## Data for the task
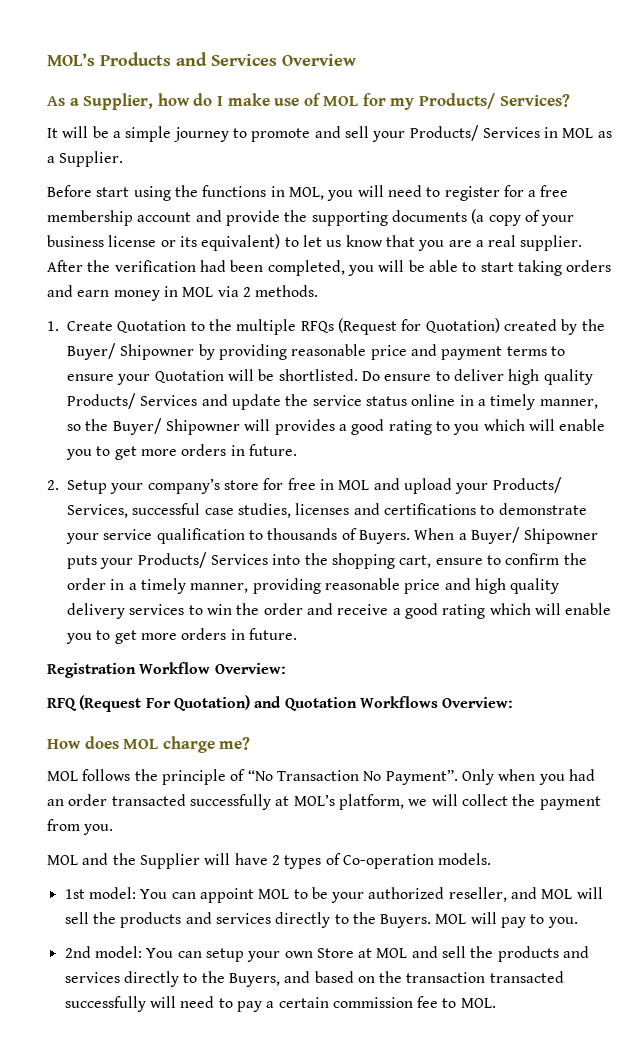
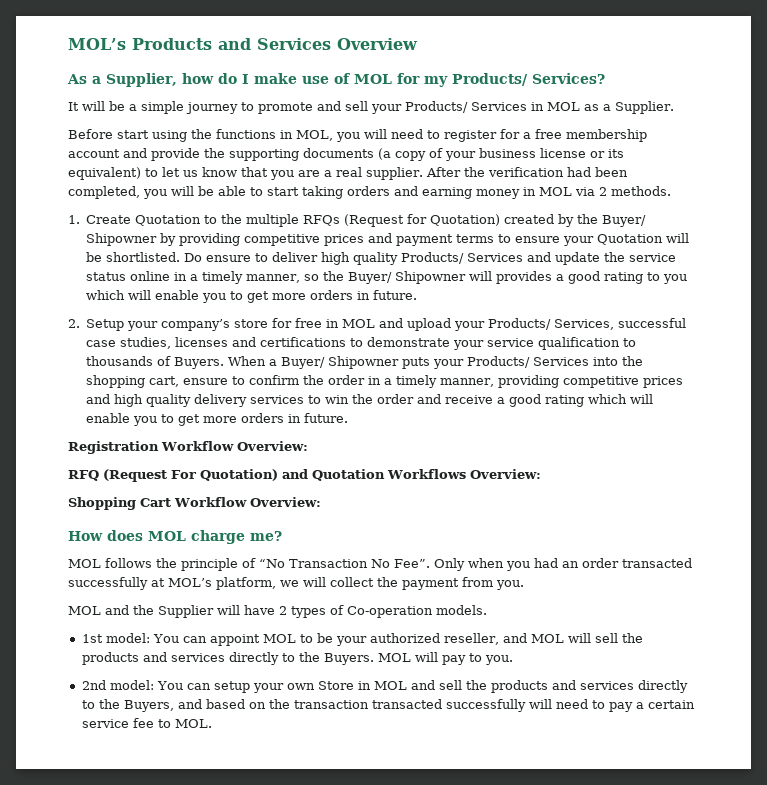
[77,290,110,297] earn -> [422,187,472,199] earning
[291,344,407,360] reasonable price -> [244,234,365,246] competitive prices
[324,578,441,594] reasonable price -> [563,376,684,388] competitive prices
(514, 702) none -> [68,497,321,510] // Shopping Cart Workflow Overview:
[385,769,458,785] Payment”. -> [394,559,430,568] Fee”.
[358,948,373,958] at -> [357,681,371,690] in
[332,997,413,1008] commission -> [81,719,129,728] service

## What is required
Beginning with the line that contains "(514, 702) none" and ending with the last line of the data above, return those lines exactly and nothing else.

## Output for this exercise
(514, 702) none -> [68,497,321,510] // Shopping Cart Workflow Overview:
[385,769,458,785] Payment”. -> [394,559,430,568] Fee”.
[358,948,373,958] at -> [357,681,371,690] in
[332,997,413,1008] commission -> [81,719,129,728] service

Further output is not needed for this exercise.